Contrary to popular belief, Saudi Arabia is geographically diverse, with forests, grasslands, mountain ranges and deserts. The climate varies from region to region. Temperatures can reach over 110ºF in the desert in the summer, while in the winter temperatures in the north and central parts of the country will often drop below freezing.

On a global level, the King has been a central figure in the country’s modernization process, encouraging the efforts of the Saudi Arabian General Investment Authority (SAGIA) to stimulate domestic and foreign investment, streamlining privatization moves and acceding to the World Trade Organization.
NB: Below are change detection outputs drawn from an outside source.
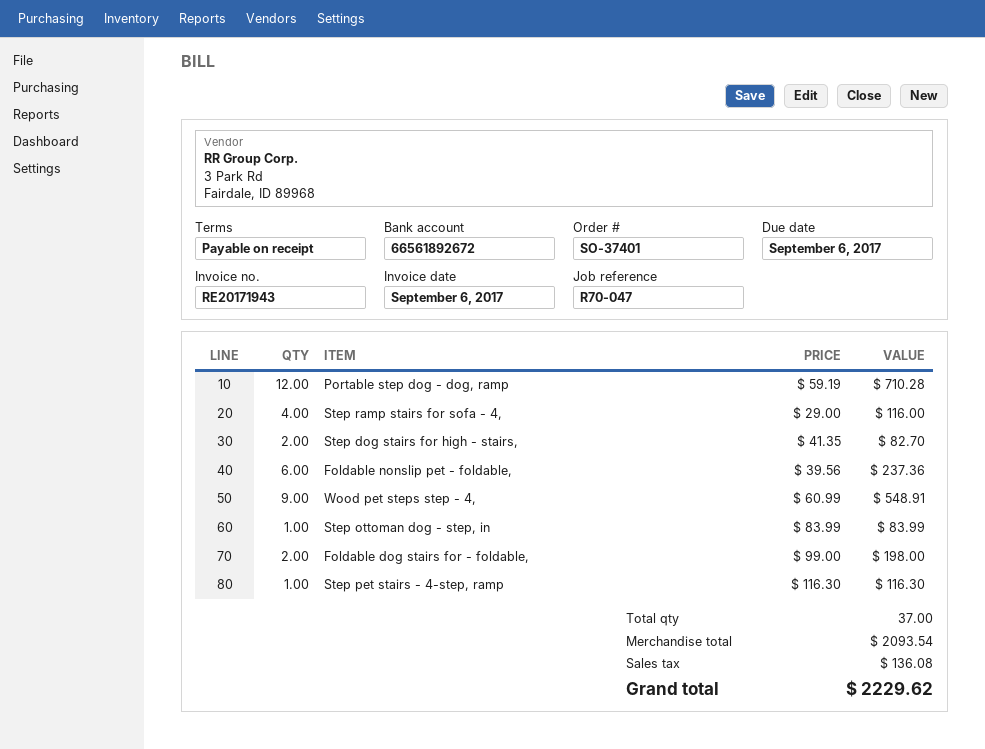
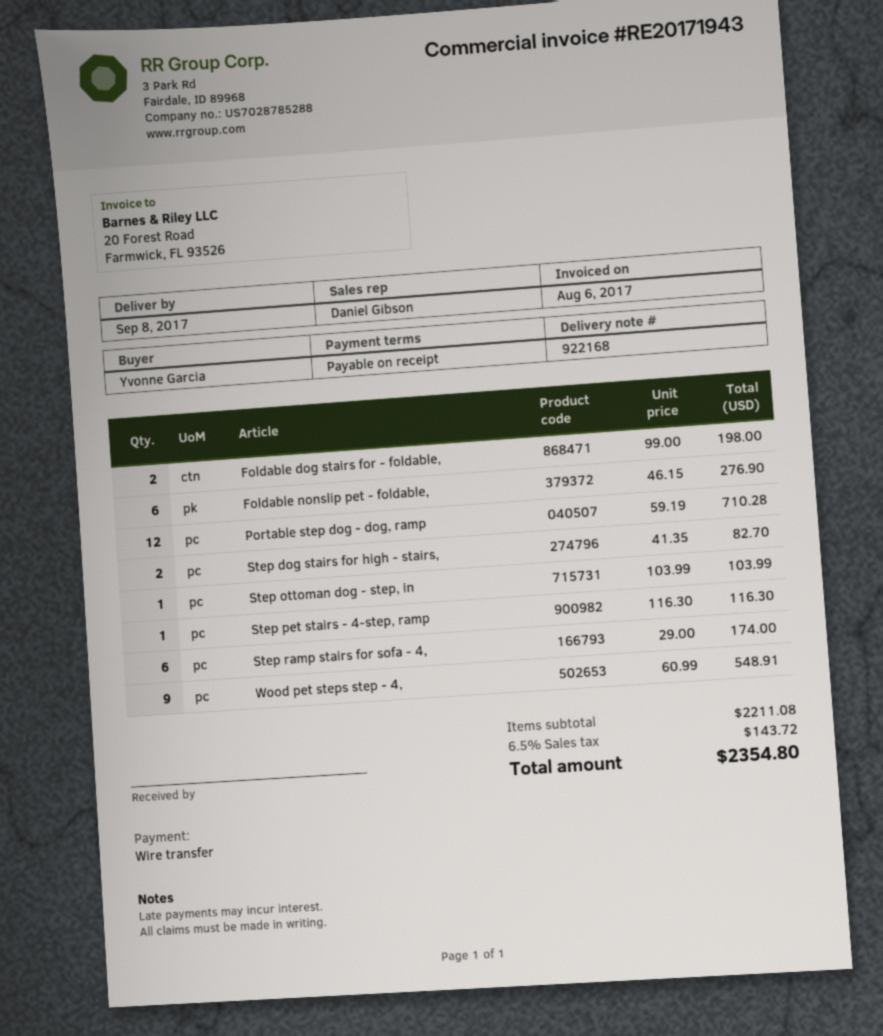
invoice date: 2017-09-06 -> 2017-08-06
Step ramp stairs for sofa - 4,: 4 x 29.00 = 116.00 -> 6 x 29.00 = 174.00
Foldable nonslip pet - foldable,: 6 x 39.56 = 237.36 -> 6 x 46.15 = 276.90
Step ottoman dog - step, in: 1 x 83.99 = 83.99 -> 1 x 103.99 = 103.99
subtotal: 2093.54 -> 2211.08
tax: 136.08 -> 143.72
total: 2229.62 -> 2354.80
At the same time the kingdom is gradually opening up sectors for investors, including telecommunications, airlines and insurance, and is continuing to support the main engines of economic growth by encouraging local and foreign private sectors to contribute to development of Saudi Arabia’s new economic cities.

Nevertheless, there are challenges ahead. A recent report by the Swiss-based World Economic Forum (WEF) says that the kingdom needs is to ensure that its education system is adequate to support the developing private sector as a means of assisting economic diversification, and reducing reliance on state-run industries and oil revenues. More skills are also needed to reduce unemployment and to lessen the current dependency on foreign labor, which still comprises about a third of the population.